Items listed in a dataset
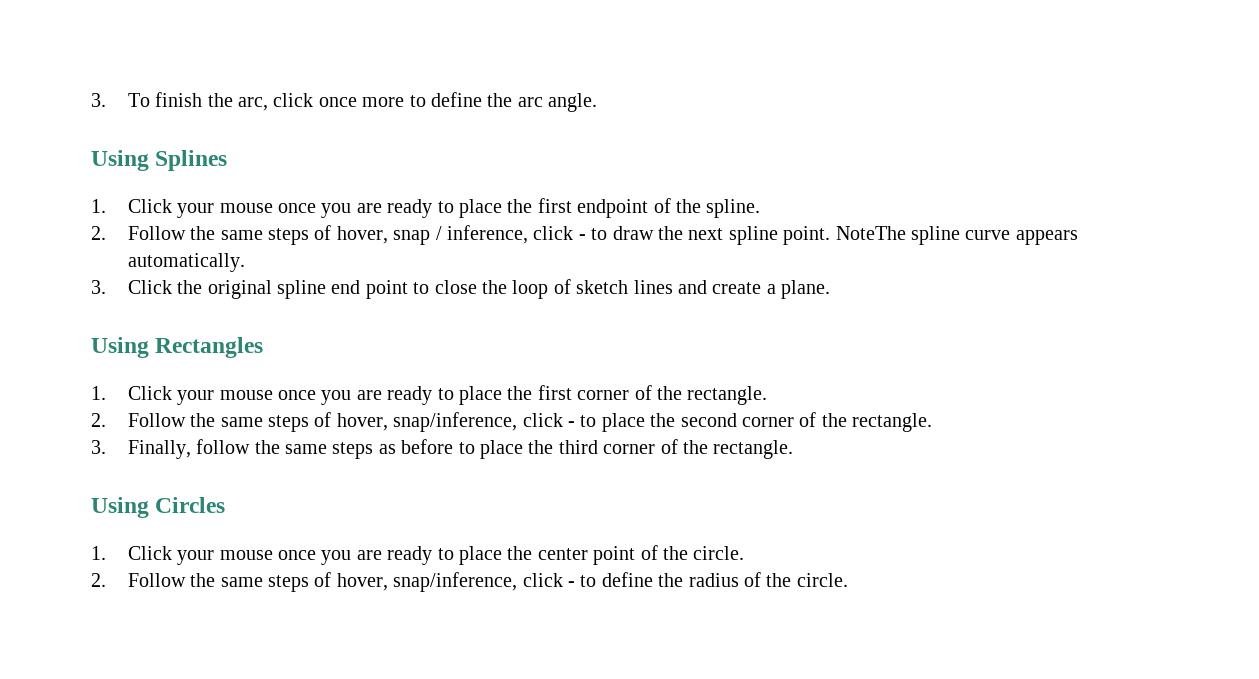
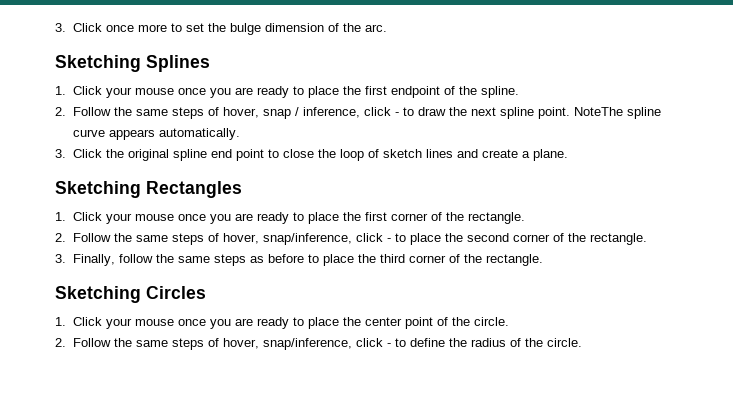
- 3. To finish the arc, click once more to define the arc angle.
- Using Splines
+ 3. Click once more to set the bulge dimension of the arc.
+ Sketching Splines
- Using Rectangles
+ Sketching Rectangles
- Using Circles
+ Sketching Circles

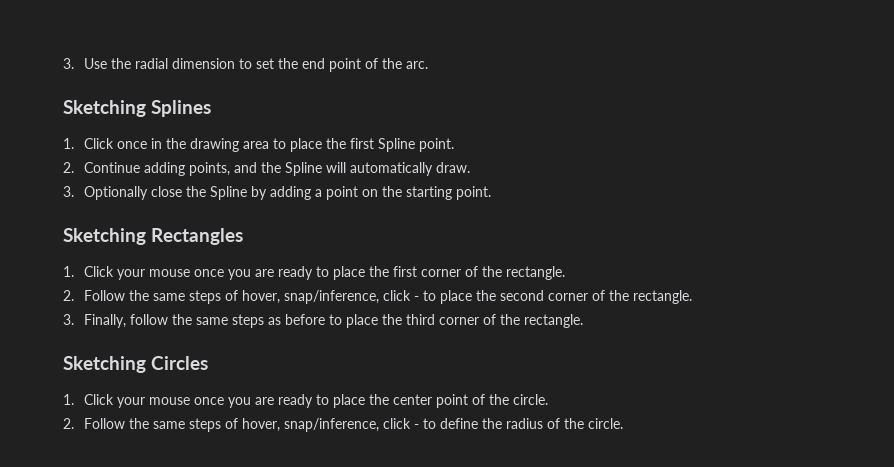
- 3. Click once more to set the bulge dimension of the arc.
+ 3. Use the radial dimension to set the end point of the arc.
- 1. Click your mouse once you are ready to place the first endpoint of the spline.
- 2. Follow the same steps of hover, snap / inference, click - to draw the next spline point. NoteThe spline curve appears automatically.
- 3. Click the original spline end point to close the loop of sketch lines and create a plane.
+ 1. Click once in the drawing area to place the first Spline point.
+ 2. Continue adding points, and the Spline will automatically draw.
+ 3. Optionally close the Spline by adding a point on the starting point.

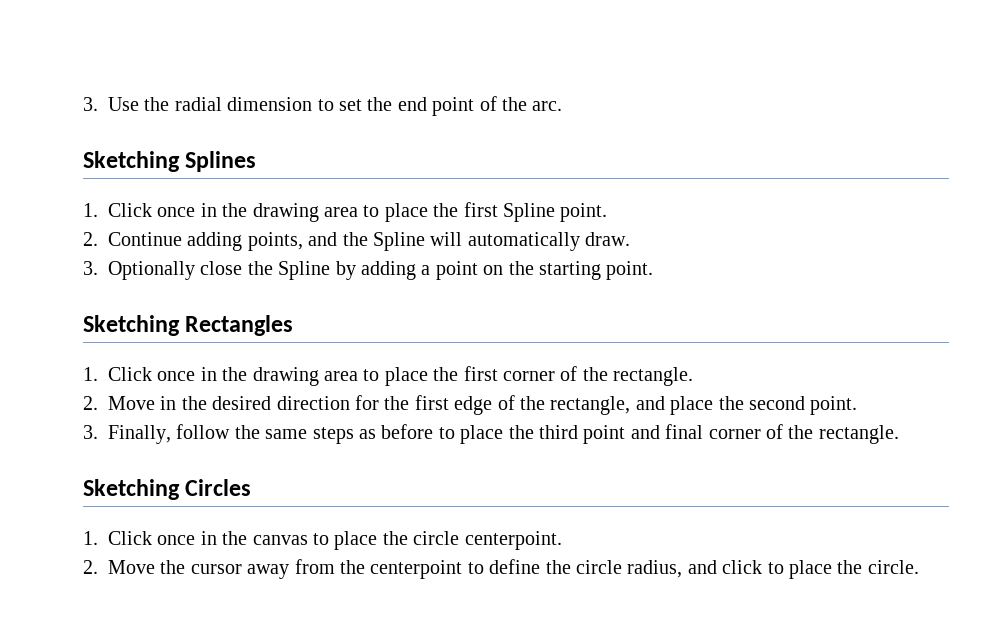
- 1. Click your mouse once you are ready to place the first corner of the rectangle.
+ 1. Click once in the drawing area to place the first corner of the rectangle.
- 2. Follow the same steps of hover, snap/inference, click - to place the second corner of the rectangle.
+ 2. Move in the desired direction for the first edge of the rectangle, and place the second point.
- 3. Finally, follow the same steps as before to place the third corner of the rectangle.
+ 3. Finally, follow the same steps as before to place the third point and final corner of the rectangle.
- 1. Click your mouse once you are ready to place the center point of the circle.
- 2. Follow the same steps of hover, snap/inference, click - to define the radius of the circle.
+ 1. Click once in the canvas to place the circle centerpoint.
+ 2. Move the cursor away from the centerpoint to define the circle radius, and click to place the circle.

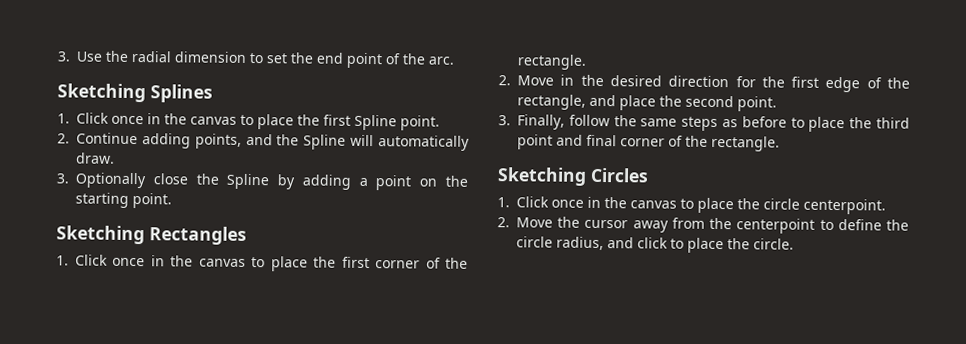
- 1. Click once in the drawing area to place the first Spline point.
+ 1. Click once in the canvas to place the first Spline point.
- 1. Click once in the drawing area to place the first corner of the rectangle.
+ 1. Click once in the canvas to place the first corner of the rectangle.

Assignment ▸
The word "adding" appears in how many lines of the records? Give the number only.

Solution below ▸
2